## Exercise directions
Could you set down exactly the lines of the data below, starting at the one that holds "Feather design natural" and ending at the one that holds "6A30-AC-008-038-01 - ZERO", both included, and only those?

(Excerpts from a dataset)
◇ ◇ ◇ ◇

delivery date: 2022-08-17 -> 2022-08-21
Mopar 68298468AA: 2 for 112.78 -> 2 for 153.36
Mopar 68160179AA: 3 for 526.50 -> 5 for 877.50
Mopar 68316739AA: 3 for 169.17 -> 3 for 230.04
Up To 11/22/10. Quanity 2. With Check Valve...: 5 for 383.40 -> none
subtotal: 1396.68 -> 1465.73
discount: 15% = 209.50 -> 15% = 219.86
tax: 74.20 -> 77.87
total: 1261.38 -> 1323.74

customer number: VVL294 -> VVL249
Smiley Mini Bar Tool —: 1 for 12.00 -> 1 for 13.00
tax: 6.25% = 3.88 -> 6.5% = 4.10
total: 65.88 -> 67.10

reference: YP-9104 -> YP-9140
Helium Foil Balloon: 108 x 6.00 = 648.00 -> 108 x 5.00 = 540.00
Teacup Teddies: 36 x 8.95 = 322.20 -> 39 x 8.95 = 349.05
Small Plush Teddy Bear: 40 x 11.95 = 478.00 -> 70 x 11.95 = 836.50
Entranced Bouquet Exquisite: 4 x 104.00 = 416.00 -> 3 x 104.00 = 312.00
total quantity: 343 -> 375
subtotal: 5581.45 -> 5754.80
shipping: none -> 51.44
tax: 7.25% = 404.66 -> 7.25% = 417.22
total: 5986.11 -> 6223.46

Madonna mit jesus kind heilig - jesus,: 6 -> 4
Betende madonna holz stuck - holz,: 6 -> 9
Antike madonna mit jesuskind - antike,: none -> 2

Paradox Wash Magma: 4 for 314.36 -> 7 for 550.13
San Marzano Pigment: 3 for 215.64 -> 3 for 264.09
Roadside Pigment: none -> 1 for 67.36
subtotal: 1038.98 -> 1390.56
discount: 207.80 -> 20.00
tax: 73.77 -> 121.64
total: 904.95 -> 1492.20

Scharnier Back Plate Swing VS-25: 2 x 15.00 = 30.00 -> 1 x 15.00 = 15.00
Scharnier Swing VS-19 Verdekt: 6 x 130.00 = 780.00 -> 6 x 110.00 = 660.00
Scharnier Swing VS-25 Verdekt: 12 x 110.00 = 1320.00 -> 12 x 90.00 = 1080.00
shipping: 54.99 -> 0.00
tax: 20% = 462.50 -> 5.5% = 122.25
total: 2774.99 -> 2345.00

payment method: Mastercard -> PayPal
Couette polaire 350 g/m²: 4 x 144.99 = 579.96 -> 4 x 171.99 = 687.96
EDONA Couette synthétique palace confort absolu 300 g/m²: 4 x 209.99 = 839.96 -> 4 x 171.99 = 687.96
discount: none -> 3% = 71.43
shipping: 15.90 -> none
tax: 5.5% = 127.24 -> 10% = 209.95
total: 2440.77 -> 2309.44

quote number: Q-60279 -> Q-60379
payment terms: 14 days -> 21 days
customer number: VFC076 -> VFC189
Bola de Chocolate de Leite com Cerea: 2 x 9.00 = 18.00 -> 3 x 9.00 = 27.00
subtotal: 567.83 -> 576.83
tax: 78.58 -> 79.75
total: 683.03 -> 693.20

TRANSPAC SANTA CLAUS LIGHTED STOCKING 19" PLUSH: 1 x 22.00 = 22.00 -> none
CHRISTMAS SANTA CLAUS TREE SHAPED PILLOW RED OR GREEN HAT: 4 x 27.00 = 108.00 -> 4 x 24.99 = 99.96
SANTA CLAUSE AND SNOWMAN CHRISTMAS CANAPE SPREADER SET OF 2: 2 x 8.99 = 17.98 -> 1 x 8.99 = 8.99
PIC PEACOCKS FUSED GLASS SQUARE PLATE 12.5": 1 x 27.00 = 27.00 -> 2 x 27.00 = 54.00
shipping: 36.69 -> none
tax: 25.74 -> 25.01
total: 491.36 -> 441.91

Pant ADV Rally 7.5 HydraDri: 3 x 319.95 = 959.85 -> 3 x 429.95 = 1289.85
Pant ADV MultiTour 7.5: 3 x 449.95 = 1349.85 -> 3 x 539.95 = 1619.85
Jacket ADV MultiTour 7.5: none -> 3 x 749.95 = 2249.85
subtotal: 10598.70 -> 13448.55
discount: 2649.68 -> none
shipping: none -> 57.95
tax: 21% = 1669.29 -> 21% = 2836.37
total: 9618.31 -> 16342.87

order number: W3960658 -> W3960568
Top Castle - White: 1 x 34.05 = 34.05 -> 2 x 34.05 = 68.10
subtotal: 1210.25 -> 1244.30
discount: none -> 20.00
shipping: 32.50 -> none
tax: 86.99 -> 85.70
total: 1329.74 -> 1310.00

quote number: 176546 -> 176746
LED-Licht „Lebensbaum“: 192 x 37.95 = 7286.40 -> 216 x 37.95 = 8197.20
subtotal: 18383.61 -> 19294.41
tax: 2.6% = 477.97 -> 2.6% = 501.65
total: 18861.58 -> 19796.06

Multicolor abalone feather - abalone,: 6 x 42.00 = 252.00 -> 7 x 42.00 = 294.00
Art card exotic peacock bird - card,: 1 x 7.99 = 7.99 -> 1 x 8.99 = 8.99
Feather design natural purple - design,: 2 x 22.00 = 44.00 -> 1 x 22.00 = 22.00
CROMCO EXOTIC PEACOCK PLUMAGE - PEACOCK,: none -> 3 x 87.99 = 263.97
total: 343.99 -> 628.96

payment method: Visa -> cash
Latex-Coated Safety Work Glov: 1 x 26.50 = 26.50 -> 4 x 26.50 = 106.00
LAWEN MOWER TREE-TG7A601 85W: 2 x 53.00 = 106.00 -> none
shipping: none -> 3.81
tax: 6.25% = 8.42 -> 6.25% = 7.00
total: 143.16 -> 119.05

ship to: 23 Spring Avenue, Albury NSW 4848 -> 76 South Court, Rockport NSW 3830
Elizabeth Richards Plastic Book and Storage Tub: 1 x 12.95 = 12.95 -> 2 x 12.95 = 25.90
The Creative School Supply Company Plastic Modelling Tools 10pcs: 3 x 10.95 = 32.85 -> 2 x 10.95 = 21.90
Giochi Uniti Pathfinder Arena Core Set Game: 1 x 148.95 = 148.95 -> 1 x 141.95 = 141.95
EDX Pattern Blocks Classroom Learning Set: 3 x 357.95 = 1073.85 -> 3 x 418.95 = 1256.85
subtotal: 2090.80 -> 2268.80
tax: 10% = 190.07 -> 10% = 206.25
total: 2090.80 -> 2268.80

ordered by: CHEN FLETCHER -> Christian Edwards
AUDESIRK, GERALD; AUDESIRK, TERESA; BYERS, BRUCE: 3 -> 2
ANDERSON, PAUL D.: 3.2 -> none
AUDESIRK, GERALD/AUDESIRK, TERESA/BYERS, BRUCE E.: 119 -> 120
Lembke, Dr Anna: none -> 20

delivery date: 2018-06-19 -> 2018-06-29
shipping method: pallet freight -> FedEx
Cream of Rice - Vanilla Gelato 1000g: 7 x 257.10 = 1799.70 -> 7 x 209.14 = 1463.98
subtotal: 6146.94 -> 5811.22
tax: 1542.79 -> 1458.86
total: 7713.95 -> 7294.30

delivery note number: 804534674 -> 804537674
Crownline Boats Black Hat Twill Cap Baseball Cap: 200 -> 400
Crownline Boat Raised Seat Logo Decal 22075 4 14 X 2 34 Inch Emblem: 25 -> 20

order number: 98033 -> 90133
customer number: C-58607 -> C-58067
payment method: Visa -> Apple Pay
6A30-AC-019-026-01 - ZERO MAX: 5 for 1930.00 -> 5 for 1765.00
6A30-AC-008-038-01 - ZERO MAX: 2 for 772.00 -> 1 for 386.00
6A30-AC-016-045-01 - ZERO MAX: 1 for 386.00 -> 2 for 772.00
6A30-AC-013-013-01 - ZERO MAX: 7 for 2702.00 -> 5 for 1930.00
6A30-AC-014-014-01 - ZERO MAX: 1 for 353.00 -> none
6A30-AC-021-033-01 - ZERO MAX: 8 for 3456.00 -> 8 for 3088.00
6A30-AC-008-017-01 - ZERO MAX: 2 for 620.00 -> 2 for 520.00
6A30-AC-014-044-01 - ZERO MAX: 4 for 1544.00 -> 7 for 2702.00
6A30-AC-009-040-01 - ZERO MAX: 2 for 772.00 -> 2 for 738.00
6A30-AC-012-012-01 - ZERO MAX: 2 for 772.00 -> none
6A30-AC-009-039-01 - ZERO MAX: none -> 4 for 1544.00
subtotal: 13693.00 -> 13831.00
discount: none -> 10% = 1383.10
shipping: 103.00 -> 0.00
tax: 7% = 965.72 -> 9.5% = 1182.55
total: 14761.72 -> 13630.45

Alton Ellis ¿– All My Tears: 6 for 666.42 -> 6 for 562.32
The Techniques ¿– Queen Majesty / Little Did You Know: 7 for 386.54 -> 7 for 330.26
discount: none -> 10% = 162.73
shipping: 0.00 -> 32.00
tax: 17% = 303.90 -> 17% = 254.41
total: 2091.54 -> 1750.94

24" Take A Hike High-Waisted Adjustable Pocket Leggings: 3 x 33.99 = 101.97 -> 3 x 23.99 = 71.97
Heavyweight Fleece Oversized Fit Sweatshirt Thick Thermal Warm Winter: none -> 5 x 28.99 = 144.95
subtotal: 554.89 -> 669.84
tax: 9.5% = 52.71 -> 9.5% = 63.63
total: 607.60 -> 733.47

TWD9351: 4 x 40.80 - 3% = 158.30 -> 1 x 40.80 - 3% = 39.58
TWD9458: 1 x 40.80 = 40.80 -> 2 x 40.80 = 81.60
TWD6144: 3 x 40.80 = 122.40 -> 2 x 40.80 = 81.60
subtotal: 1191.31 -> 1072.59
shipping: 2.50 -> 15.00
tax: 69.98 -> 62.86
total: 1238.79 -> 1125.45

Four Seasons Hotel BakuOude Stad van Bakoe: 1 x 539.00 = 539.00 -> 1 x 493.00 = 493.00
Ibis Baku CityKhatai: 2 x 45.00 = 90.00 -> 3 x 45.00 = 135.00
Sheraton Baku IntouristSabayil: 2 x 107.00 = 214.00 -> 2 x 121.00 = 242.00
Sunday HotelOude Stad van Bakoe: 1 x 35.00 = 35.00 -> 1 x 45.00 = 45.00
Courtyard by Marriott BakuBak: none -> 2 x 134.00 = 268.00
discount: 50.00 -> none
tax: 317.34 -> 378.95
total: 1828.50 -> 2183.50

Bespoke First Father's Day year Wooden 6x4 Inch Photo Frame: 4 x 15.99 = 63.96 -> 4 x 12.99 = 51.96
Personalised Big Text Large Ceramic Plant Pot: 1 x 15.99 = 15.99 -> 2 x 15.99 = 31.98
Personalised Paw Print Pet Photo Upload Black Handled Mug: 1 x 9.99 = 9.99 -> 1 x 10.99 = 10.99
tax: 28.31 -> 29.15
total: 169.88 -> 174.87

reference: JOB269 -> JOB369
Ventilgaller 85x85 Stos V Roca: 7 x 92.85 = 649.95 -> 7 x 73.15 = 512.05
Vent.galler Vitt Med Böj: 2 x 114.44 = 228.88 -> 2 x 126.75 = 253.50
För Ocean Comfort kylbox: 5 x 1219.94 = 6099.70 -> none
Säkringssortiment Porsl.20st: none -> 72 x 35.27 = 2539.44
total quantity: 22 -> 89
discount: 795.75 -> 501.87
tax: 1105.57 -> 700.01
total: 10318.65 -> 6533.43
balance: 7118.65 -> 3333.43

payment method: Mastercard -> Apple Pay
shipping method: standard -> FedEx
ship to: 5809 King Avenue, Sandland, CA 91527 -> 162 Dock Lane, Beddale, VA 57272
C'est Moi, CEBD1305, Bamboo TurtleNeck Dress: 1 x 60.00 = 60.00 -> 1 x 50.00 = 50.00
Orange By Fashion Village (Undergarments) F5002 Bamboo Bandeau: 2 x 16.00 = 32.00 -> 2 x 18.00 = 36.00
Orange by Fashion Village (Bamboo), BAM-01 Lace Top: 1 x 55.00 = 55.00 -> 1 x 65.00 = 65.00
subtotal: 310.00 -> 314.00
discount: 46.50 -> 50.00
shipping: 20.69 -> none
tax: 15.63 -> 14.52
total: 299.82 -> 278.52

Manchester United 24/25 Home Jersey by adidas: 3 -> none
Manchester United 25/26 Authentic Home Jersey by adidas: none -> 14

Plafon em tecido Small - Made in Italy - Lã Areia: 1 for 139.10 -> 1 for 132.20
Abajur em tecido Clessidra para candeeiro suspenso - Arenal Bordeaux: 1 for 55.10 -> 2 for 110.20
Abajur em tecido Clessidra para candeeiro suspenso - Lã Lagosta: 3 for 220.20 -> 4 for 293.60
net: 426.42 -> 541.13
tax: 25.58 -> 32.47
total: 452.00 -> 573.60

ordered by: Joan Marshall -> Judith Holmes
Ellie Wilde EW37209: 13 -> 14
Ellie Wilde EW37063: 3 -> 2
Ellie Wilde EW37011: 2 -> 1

◇ ◇ ◇ ◇

## Task answer
Feather design natural purple - design,: 2 x 22.00 = 44.00 -> 1 x 22.00 = 22.00
CROMCO EXOTIC PEACOCK PLUMAGE - PEACOCK,: none -> 3 x 87.99 = 263.97
total: 343.99 -> 628.96

payment method: Visa -> cash
Latex-Coated Safety Work Glov: 1 x 26.50 = 26.50 -> 4 x 26.50 = 106.00
LAWEN MOWER TREE-TG7A601 85W: 2 x 53.00 = 106.00 -> none
shipping: none -> 3.81
tax: 6.25% = 8.42 -> 6.25% = 7.00
total: 143.16 -> 119.05

ship to: 23 Spring Avenue, Albury NSW 4848 -> 76 South Court, Rockport NSW 3830
Elizabeth Richards Plastic Book and Storage Tub: 1 x 12.95 = 12.95 -> 2 x 12.95 = 25.90
The Creative School Supply Company Plastic Modelling Tools 10pcs: 3 x 10.95 = 32.85 -> 2 x 10.95 = 21.90
Giochi Uniti Pathfinder Arena Core Set Game: 1 x 148.95 = 148.95 -> 1 x 141.95 = 141.95
EDX Pattern Blocks Classroom Learning Set: 3 x 357.95 = 1073.85 -> 3 x 418.95 = 1256.85
subtotal: 2090.80 -> 2268.80
tax: 10% = 190.07 -> 10% = 206.25
total: 2090.80 -> 2268.80

ordered by: CHEN FLETCHER -> Christian Edwards
AUDESIRK, GERALD; AUDESIRK, TERESA; BYERS, BRUCE: 3 -> 2
ANDERSON, PAUL D.: 3.2 -> none
AUDESIRK, GERALD/AUDESIRK, TERESA/BYERS, BRUCE E.: 119 -> 120
Lembke, Dr Anna: none -> 20

delivery date: 2018-06-19 -> 2018-06-29
shipping method: pallet freight -> FedEx
Cream of Rice - Vanilla Gelato 1000g: 7 x 257.10 = 1799.70 -> 7 x 209.14 = 1463.98
subtotal: 6146.94 -> 5811.22
tax: 1542.79 -> 1458.86
total: 7713.95 -> 7294.30

delivery note number: 804534674 -> 804537674
Crownline Boats Black Hat Twill Cap Baseball Cap: 200 -> 400
Crownline Boat Raised Seat Logo Decal 22075 4 14 X 2 34 Inch Emblem: 25 -> 20

order number: 98033 -> 90133
customer number: C-58607 -> C-58067
payment method: Visa -> Apple Pay
6A30-AC-019-026-01 - ZERO MAX: 5 for 1930.00 -> 5 for 1765.00
6A30-AC-008-038-01 - ZERO MAX: 2 for 772.00 -> 1 for 386.00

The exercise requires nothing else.